Showing posts with label punk rock. Show all posts
Showing posts with label punk rock. Show all posts
Friday, 16 February 2007
"Radio 2, it's all punk, punk, punk!"
"Alan Titchmarsh doesn't play punk" was my response to my friend Simon when he claimed that Radio 2 "is all punk, punk, punk!". But he had a point. Jonathan Ross plays punk on Radio 2 (he also plays classic reggae). Mark Radcliffe does. Ross is a fiftyniner, a hugely successful one (b.1960, but you know that doesn't matter). His chat show has a punk attitude - irreverent, rude, iconoclastic (albeit, politely) and with swearing. It was in answer to my question "why do I love Radio 2 so much?", that Simon had given me his pithy illustration of how the BBC had successfully targetted the fiftyniners. Ross is free to indulge his love of punk by making an idiot of himself on TV in a recent ludicrous, yet curiously affecting, pastiche punk rock performance.
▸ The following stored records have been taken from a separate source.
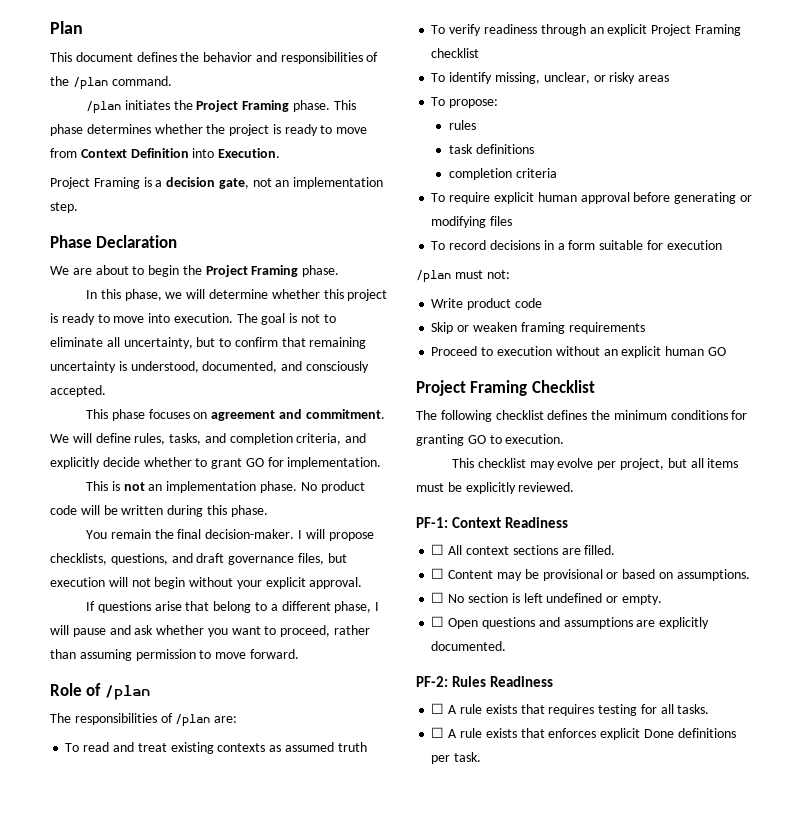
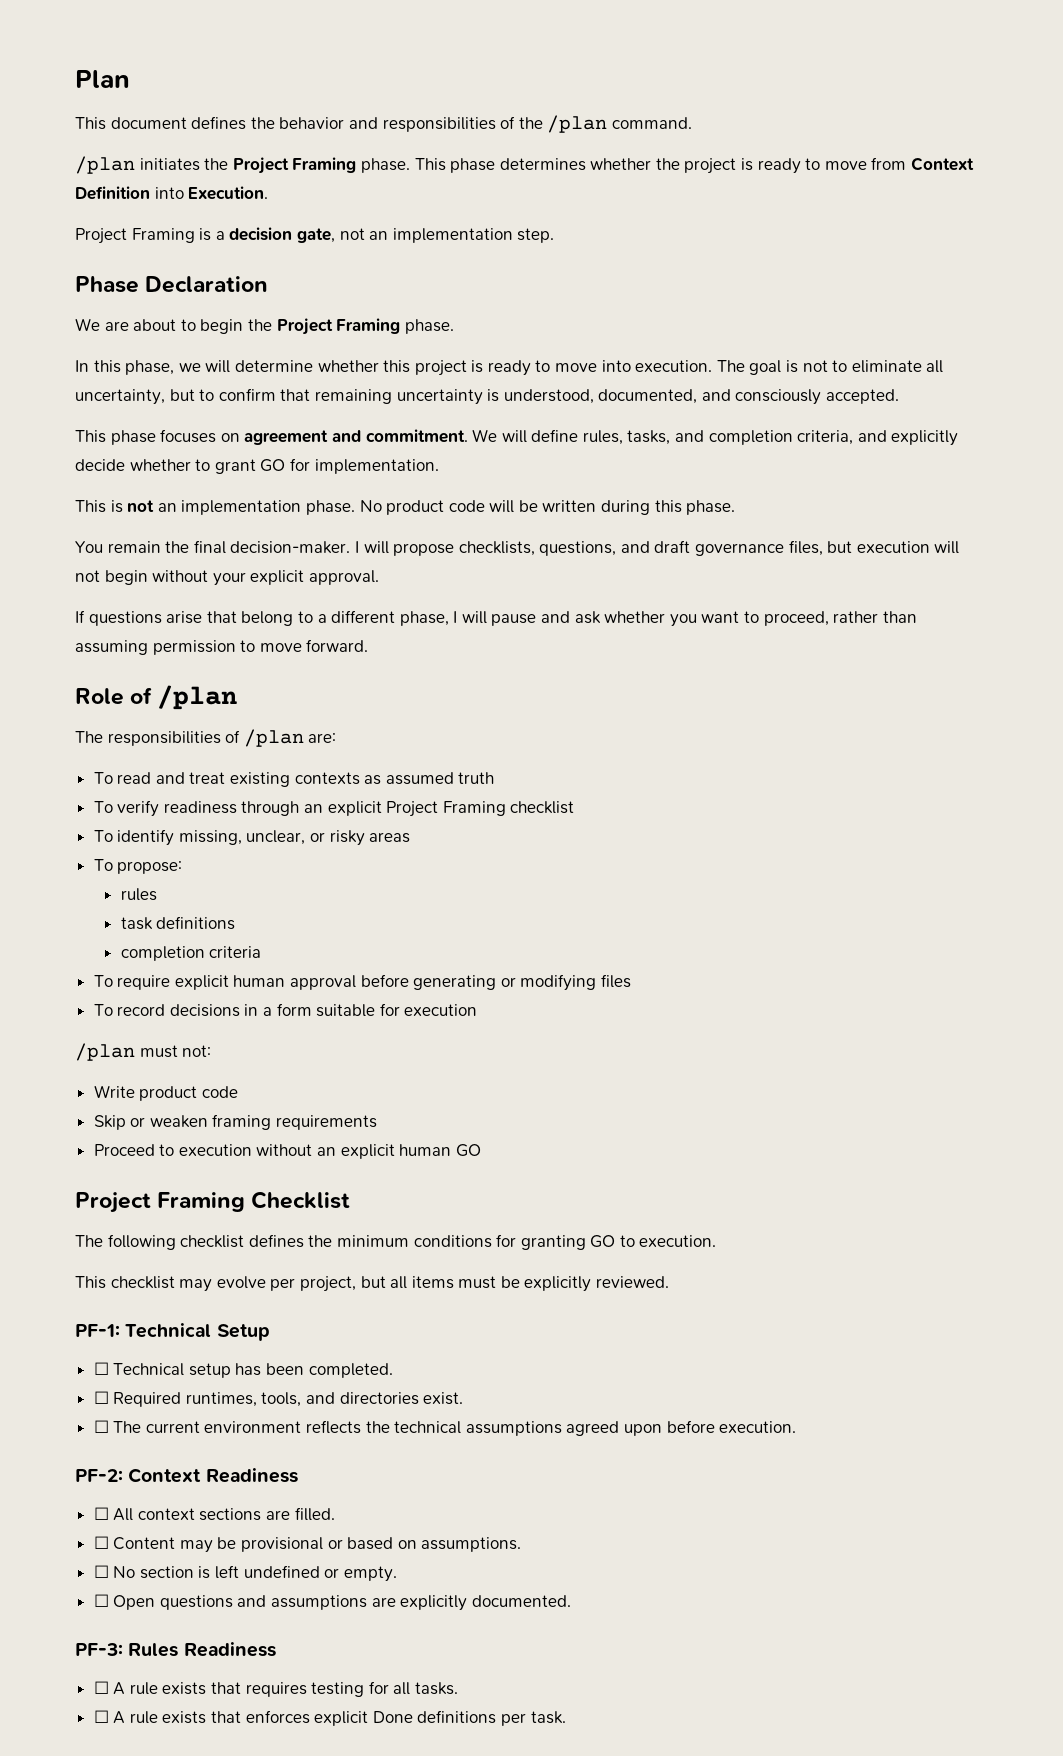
- PF-1: Context Readiness
+ PF-1: Technical Setup
+ ☐ Technical setup has been completed.
+ ☐ Required runtimes, tools, and directories exist.
+ ☐ The current environment reflects the technical assumptions agreed upon before execution.
+ PF-2: Context Readiness
- PF-2: Rules Readiness
+ PF-3: Rules Readiness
The thoughtful, intelligent man that we see generous glimpses of on his Film programme belies the entertaining buffonery of his chatshow. Both versions of Ross share one quality - genuine passions. Ross truly loves film. Ross truly loves punk rock. That's why I love Radio 2 (well, I also like the late night Sunday evening stuff of Sinatra, Fitzgerald etc). Ross, a fellow fiftyniner, is infinitely preferable to the insufferably dull, repetitive New "Indie" Mainstream of XFm. And as for Radio One - Vernon Kaye (the new DLT), Fearne Cotton, Edith Bowman. It's just not good enough, is it? (Thank you, Simon Amstell). Radio 2 in its eclectism, its freedom from the tyranny of the New Mainstream playlists, is more exciting, challenging even, than its so-called younger rivals.